(Stored dataset items)
□ □ □ □ □ □ □
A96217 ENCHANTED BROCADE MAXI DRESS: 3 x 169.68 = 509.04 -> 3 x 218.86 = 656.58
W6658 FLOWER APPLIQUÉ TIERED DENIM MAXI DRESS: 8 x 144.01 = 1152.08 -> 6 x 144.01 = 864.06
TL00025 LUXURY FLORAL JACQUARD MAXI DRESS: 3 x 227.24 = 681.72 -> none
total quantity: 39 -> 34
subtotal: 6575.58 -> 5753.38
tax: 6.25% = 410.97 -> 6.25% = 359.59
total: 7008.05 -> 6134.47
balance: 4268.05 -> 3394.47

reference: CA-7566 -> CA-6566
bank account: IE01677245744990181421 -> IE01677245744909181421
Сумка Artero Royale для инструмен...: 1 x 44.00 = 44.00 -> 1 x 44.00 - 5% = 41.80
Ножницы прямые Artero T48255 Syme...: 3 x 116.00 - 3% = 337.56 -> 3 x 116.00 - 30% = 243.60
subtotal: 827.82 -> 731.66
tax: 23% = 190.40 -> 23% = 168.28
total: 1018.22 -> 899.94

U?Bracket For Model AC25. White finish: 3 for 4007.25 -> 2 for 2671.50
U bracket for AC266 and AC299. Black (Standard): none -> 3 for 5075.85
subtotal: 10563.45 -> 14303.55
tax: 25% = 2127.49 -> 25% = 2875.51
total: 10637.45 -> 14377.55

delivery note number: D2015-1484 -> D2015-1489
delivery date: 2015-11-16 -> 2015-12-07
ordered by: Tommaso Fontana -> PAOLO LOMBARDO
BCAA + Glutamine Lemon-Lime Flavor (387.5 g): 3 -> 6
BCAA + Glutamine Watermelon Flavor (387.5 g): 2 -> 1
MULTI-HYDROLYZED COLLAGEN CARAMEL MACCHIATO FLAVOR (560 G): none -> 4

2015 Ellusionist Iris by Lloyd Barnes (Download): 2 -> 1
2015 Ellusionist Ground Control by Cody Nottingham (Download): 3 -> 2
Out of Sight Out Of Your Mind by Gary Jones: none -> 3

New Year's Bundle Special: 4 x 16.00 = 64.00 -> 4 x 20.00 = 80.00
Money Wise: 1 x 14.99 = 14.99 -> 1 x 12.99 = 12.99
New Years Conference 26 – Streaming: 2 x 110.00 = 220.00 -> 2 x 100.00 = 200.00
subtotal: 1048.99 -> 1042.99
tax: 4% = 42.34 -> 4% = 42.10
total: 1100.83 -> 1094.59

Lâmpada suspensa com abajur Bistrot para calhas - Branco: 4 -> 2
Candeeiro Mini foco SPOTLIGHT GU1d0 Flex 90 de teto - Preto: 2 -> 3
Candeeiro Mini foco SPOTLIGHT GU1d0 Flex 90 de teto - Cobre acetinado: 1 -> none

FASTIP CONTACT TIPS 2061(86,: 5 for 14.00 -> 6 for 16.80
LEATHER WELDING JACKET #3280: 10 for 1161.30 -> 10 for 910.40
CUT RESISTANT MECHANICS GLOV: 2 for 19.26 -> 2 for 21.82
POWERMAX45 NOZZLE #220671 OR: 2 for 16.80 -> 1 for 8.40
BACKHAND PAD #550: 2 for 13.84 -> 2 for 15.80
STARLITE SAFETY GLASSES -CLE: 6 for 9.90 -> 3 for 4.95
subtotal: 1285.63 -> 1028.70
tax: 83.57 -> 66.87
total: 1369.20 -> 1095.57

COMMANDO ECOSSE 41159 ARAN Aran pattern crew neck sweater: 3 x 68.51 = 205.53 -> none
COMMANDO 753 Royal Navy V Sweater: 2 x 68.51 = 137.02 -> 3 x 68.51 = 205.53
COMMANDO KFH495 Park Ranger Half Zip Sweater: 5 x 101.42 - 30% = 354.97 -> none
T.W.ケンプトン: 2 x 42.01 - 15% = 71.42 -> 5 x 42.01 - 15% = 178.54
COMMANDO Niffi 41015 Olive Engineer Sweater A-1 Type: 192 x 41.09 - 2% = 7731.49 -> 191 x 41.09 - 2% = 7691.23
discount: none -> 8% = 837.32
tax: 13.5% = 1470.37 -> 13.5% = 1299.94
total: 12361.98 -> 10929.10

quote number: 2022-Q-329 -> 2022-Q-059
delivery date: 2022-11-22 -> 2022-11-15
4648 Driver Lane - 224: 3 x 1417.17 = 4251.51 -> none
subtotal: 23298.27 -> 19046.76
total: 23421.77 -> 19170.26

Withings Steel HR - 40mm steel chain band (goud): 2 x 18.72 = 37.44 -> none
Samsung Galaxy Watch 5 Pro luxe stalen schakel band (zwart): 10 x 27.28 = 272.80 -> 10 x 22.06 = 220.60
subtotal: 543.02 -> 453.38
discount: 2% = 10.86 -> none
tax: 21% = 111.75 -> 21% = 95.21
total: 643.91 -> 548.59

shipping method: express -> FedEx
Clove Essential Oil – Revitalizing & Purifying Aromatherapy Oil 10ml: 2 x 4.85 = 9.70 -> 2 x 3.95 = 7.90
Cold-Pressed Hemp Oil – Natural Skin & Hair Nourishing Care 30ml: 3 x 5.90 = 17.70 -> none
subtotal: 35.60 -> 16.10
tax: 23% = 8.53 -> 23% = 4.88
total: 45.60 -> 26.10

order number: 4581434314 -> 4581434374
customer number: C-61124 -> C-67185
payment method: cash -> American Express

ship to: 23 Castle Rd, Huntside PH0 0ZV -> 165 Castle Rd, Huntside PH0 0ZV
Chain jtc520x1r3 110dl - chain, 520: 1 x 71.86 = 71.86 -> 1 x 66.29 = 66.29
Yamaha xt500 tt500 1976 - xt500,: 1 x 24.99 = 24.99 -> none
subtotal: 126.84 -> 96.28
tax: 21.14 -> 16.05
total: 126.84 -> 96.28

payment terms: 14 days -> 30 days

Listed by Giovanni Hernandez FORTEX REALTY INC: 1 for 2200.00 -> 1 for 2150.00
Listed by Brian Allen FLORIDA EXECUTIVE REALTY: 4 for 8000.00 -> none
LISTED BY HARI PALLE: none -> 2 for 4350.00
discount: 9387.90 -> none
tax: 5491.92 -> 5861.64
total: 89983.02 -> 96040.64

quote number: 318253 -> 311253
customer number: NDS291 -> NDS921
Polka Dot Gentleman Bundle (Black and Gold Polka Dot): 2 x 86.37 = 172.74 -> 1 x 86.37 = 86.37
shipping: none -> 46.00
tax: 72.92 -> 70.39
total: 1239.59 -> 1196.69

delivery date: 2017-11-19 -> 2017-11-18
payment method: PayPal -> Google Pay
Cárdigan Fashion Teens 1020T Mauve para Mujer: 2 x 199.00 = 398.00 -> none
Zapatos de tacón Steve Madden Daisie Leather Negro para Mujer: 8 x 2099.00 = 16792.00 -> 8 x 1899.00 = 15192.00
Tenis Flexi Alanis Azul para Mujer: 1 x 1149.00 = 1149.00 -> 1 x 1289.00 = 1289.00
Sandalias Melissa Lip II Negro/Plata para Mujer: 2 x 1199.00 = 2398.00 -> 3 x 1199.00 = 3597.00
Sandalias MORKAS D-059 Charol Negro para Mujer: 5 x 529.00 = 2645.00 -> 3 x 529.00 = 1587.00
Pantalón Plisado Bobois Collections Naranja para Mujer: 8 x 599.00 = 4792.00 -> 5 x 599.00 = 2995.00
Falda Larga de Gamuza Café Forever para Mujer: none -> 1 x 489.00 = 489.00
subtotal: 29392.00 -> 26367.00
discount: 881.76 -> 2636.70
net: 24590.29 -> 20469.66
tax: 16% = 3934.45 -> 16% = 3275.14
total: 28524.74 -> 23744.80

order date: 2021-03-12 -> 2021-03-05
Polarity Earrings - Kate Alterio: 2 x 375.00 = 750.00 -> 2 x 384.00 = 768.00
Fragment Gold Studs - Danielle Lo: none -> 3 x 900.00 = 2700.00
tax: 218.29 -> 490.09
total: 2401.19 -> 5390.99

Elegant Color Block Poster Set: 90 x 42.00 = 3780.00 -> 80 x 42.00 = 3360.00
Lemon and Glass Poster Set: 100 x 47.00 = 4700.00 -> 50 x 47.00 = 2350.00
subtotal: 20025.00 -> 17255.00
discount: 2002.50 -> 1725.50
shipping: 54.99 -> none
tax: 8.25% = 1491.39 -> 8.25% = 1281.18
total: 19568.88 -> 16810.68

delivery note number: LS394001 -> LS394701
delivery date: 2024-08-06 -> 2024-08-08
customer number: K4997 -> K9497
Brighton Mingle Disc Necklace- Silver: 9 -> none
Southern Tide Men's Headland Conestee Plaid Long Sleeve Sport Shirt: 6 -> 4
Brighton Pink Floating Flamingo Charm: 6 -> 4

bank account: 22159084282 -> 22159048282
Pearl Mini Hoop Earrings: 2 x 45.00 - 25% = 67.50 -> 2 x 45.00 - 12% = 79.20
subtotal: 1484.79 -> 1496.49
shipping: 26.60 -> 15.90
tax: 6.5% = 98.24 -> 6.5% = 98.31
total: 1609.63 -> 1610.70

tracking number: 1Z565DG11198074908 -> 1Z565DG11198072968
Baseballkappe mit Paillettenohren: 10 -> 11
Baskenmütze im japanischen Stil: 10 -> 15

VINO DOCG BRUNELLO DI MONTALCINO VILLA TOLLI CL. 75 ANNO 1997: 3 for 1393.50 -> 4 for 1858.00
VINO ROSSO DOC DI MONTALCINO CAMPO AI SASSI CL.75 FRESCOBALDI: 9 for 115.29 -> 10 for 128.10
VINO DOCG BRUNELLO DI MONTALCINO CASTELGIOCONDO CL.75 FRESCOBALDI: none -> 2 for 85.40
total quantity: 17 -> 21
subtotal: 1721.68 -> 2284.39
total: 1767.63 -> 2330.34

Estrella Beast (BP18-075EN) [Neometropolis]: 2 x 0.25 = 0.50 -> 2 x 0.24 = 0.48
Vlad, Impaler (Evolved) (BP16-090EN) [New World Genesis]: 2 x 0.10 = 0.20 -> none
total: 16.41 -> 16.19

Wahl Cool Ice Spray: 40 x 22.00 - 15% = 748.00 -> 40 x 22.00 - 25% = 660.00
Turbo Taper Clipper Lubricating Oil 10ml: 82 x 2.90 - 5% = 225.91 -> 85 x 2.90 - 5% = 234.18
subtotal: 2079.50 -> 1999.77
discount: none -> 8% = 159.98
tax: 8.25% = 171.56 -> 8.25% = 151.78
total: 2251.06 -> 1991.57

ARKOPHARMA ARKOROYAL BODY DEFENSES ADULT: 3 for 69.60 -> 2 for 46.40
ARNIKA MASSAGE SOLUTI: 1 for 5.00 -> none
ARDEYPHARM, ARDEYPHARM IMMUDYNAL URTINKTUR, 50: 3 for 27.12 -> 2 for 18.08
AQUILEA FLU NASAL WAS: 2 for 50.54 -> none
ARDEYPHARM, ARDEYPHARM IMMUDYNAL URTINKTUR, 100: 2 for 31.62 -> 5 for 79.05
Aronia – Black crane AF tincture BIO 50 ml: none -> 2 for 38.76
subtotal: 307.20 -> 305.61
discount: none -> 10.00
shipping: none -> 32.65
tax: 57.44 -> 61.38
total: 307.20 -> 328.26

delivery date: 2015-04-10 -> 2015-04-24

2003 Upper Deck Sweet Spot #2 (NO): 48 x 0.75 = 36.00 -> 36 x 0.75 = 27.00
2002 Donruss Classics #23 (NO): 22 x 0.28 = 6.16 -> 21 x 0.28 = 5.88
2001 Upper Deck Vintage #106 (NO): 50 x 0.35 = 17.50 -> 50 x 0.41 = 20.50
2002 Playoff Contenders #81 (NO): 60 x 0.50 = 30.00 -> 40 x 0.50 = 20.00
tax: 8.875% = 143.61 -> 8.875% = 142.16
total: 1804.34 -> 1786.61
□ □ □ □ □ □ □
Exercise prompt :: Every line that contains the string "DOCG" should be copied from the entries.

Result for this exercise ::
VINO DOCG BRUNELLO DI MONTALCINO VILLA TOLLI CL. 75 ANNO 1997: 3 for 1393.50 -> 4 for 1858.00
VINO DOCG BRUNELLO DI MONTALCINO CASTELGIOCONDO CL.75 FRESCOBALDI: none -> 2 for 85.40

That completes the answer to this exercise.